Task objective: Since the pictures are not wanted, reproduce only the rest of the records, exactly as given.

Data records:
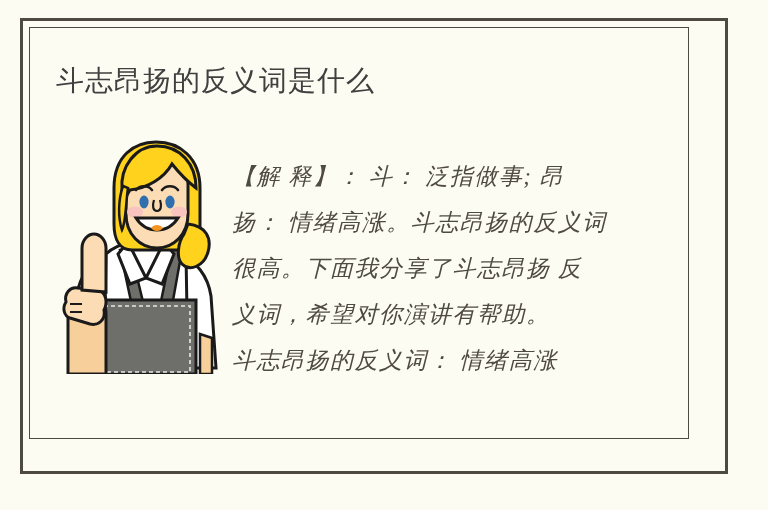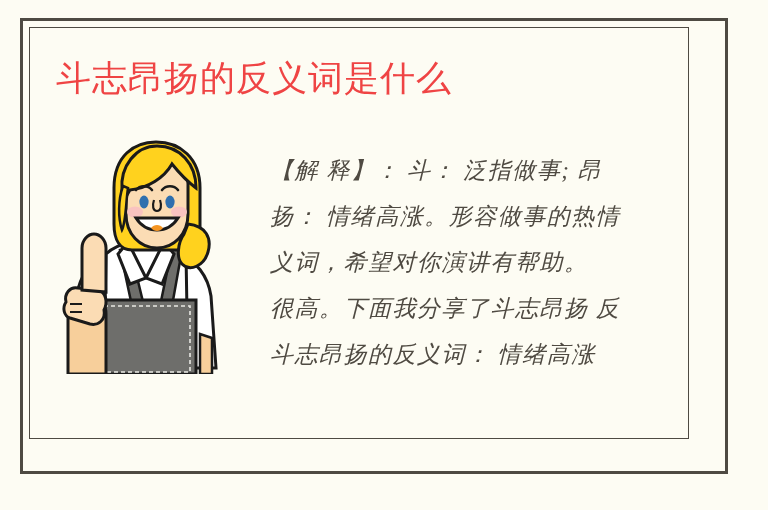--- a/index.html
+++ b/index.html
@@ -47,11 +47,11 @@
     left: 56px;
     top: 60px;
     width: 620px;
-    font-size: 35px;
+    font-size: 28px;
     line-height: 42px;
     letter-spacing: 1px;
-    color: #ef4444;
-    font-family: Liberation Mono, monospace;
+    color: #404040;
+    font-family: Liberation Serif, serif;
     white-space: nowrap;
   }
 

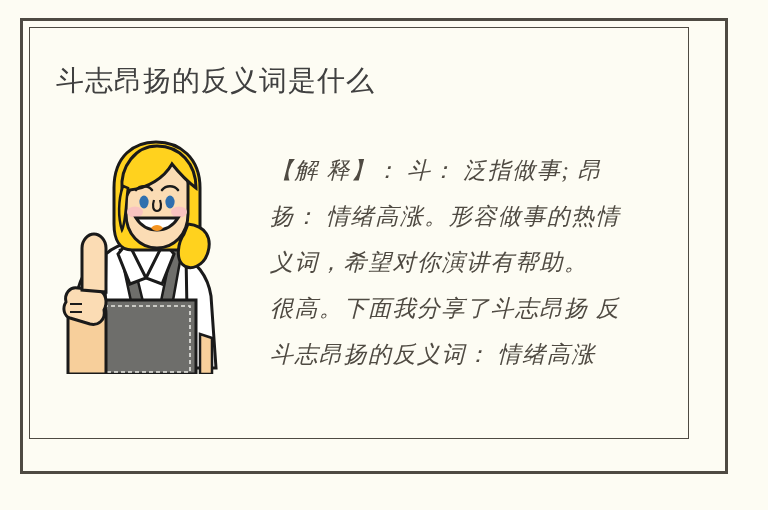--- a/index.html
+++ b/index.html
@@ -59,9 +59,8 @@
   #body-text {
     position: absolute;
     left: 232px;
-    top: 148px;
+    top: 154px;
     width: 420px;
-    margin-left: 38px;
   }
   .body-line {
     font-family: "Liberation Serif", serif;

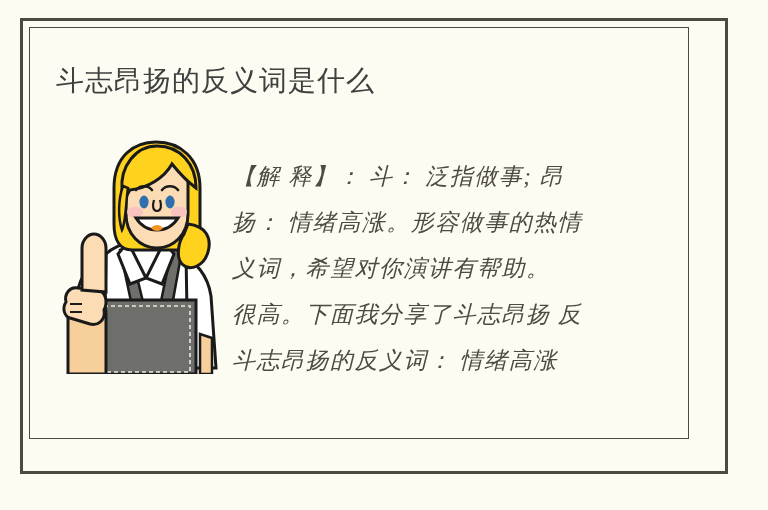--- a/index.html
+++ b/index.html
@@ -155,7 +155,7 @@
 
   <div id="body-text">
     <div class="body-line">【解 释】： 斗： 泛指做事; 昂</div>
-    <div class="body-line">扬： 情绪高涨。形容做事的热情</div>
+    <div class="body-line">扬： 情绪高涨。斗志昂扬的反义词</div>
     <div class="body-line">义词，希望对你演讲有帮助。</div>
     <div class="body-line">很高。下面我分享了斗志昂扬 反</div>
     <div class="body-line">斗志昂扬的反义词： 情绪高涨</div>

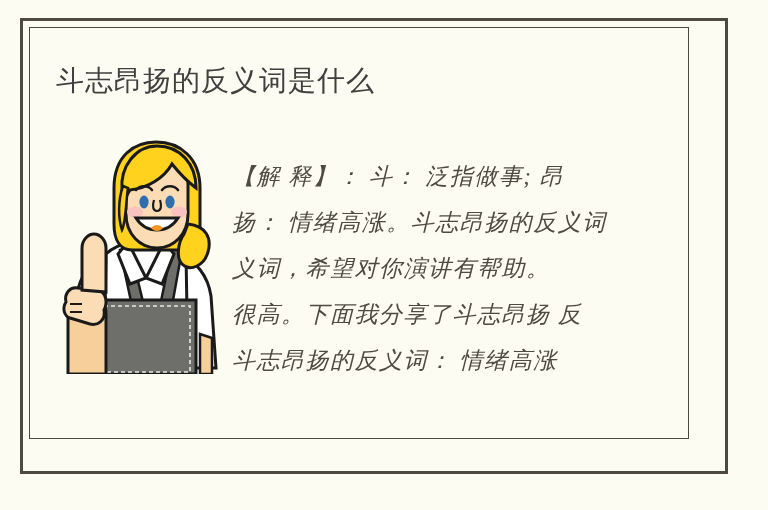--- a/index.html
+++ b/index.html
@@ -156,8 +156,8 @@
   <div id="body-text">
     <div class="body-line">【解 释】： 斗： 泛指做事; 昂</div>
     <div class="body-line">扬： 情绪高涨。斗志昂扬的反义词</div>
+    <div class="body-line">很高。下面我分享了斗志昂扬 反</div>
     <div class="body-line">义词，希望对你演讲有帮助。</div>
-    <div class="body-line">很高。下面我分享了斗志昂扬 反</div>
     <div class="body-line">斗志昂扬的反义词： 情绪高涨</div>
   </div>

Solution to this exercise:
--- a/index.html
+++ b/index.html
@@ -47,11 +47,11 @@
     left: 56px;
     top: 60px;
     width: 620px;
-    font-size: 35px;
+    font-size: 28px;
     line-height: 42px;
     letter-spacing: 1px;
-    color: #ef4444;
-    font-family: Liberation Mono, monospace;
+    color: #404040;
+    font-family: Liberation Serif, serif;
     white-space: nowrap;
   }
 

--- a/index.html
+++ b/index.html
@@ -59,9 +59,8 @@
   #body-text {
     position: absolute;
     left: 232px;
-    top: 148px;
+    top: 154px;
     width: 420px;
-    margin-left: 38px;
   }
   .body-line {
     font-family: "Liberation Serif", serif;

--- a/index.html
+++ b/index.html
@@ -155,7 +155,7 @@
 
   <div id="body-text">
     <div class="body-line">【解 释】： 斗： 泛指做事; 昂</div>
-    <div class="body-line">扬： 情绪高涨。形容做事的热情</div>
+    <div class="body-line">扬： 情绪高涨。斗志昂扬的反义词</div>
     <div class="body-line">义词，希望对你演讲有帮助。</div>
     <div class="body-line">很高。下面我分享了斗志昂扬 反</div>
     <div class="body-line">斗志昂扬的反义词： 情绪高涨</div>

--- a/index.html
+++ b/index.html
@@ -156,8 +156,8 @@
   <div id="body-text">
     <div class="body-line">【解 释】： 斗： 泛指做事; 昂</div>
     <div class="body-line">扬： 情绪高涨。斗志昂扬的反义词</div>
+    <div class="body-line">很高。下面我分享了斗志昂扬 反</div>
     <div class="body-line">义词，希望对你演讲有帮助。</div>
-    <div class="body-line">很高。下面我分享了斗志昂扬 反</div>
     <div class="body-line">斗志昂扬的反义词： 情绪高涨</div>
   </div>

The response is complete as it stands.